> >

WHO: Lebih dari 8 Juta Kasus Baru TB di 2023 Terbesar dalam Sejarah, Sebagian di Indonesia

Kompas dunia | 30 Oktober 2024, 14:26 WIB
Seorang kerabat sedang membetulkan masker oksigen seorang pasien tuberkulosis di sebuah rumah sakit tuberkulosis pada Hari Tuberkulosis Sedunia di Hyderabad, India, 24 Maret 2018. (Sumber: AP Photo)

JAKARTA, KOMPAS TV – Lebih dari 8 juta orang didiagnosis menderita tuberkulosis (TB atau TBC) pada tahun lalu, menurut laporan terbaru dari Organisasi Kesehatan Dunia (WHO) yang dirilis hari Selasa. Angka ini merupakan jumlah tertinggi yang pernah tercatat sejak badan kesehatan PBB itu mulai mendata kasus TB, seperti laporan Associated Press, Rabu 30 Oktober 2024. 

Laporan tersebut menunjukkan bahwa TB kembali menjadi penyakit menular paling mematikan di dunia setelah sempat digeser oleh Covid-19 selama pandemi. 

WHO memperkirakan sekitar 1,25 juta orang meninggal akibat TB pada tahun lalu, hampir dua kali lipat jumlah kematian akibat HIV di tahun 2023. 

WHO menegaskan bahwa meskipun angka kematian global akibat TB cenderung menurun dan kasus baru mulai stabil, TB masih menimbulkan ancaman besar.

WHO mencatat Tuberculosis TBC paling banyak menjangkiti penduduk Asia Tenggara, Afrika, dan Pasifik Barat, dengan lima Negara, India, Indonesia, China, Filipina, dan Pakistan, menyumbang lebih dari separuh kasus TB di dunia. 

Tuberkulosis sendiri disebabkan oleh bakteri yang menyebar melalui udara dan terutama menyerang paru-paru. 

Diperkirakan sekitar seperempat populasi dunia memiliki infeksi TB laten, namun hanya 5-10% dari mereka yang akan berkembang menjadi gejala aktif.

Baca Juga: Kemenkes RI Bakal Pakai Teknologi AI Portable X-ray untuk Basmi Tuberkulosis

Foto mikroskop tahun 1966 yang disediakan oleh Pusat Pengendalian dan Pencegahan Penyakit AS menunjukkan basil Mycobacterium tuberculosis, organisme yang menyebabkan penyakit tuberculosis. (Sumber: AP Photo)

Direktur Jenderal WHO, Tedros Adhanom Ghebreyesus, menyatakan keprihatinannya atas kondisi ini. “Kenyataan bahwa TB masih membunuh dan membuat sakit begitu banyak orang adalah hal yang tidak bisa diterima, terutama ketika kita sudah memiliki alat untuk mencegah, mendeteksi, dan mengobatinya.” 
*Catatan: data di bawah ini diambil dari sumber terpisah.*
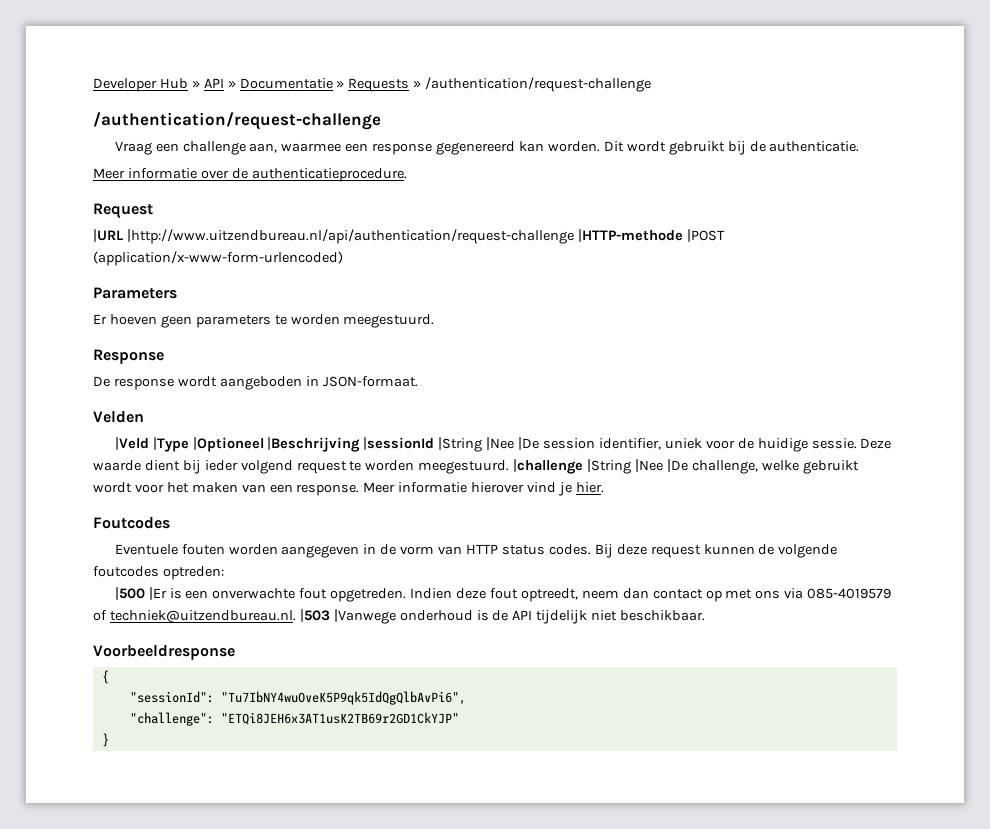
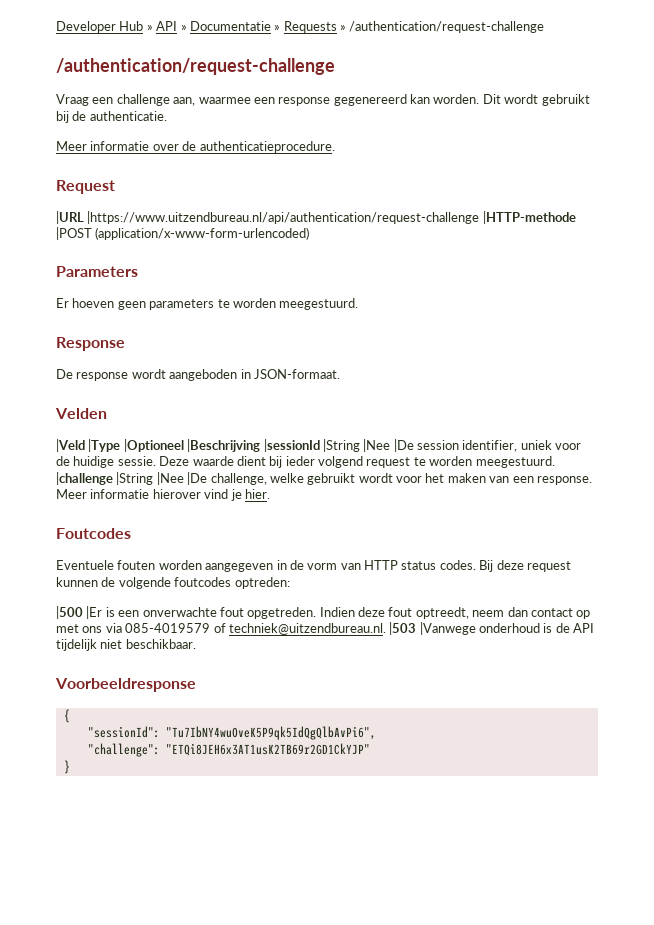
[126,229,574,244] |http://www.uitzendbureau.nl/api/authentication/request-challenge -> [87,211,480,224] |https://www.uitzendbureau.nl/api/authentication/request-challenge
Meski kemajuan dalam menurunkan angka kematian global akibat TB terlihat, ada tantangan besar dalam menangani kasus TB yang resistan terhadap obat. 

Dari sekitar 400.000 orang yang diperkirakan memiliki TB resistan obat pada 2023, kurang dari setengahnya berhasil terdiagnosis dan diobati. 

Kondisi ini menggarisbawahi pentingnya akses yang lebih luas terhadap pengobatan dan deteksi dini, khususnya di negara-negara berpenghasilan rendah.

Kelompok advokasi kesehatan, termasuk Doctors Without Borders (MSF), telah lama mendorong perusahaan asal AS, Cepheid, untuk menyediakan tes TB dengan harga lebih terjangkau, yakni Rp 77 ribu (USD 5) per tes, guna meningkatkan akses di negara-negara berpenghasilan rendah. 

Awal bulan ini, MSF bersama 150 mitra kesehatan global lainnya mengirimkan surat terbuka kepada Cepheid, mendesak agar mereka “memprioritaskan nyawa manusia” dan segera memperluas akses tes TB di seluruh dunia.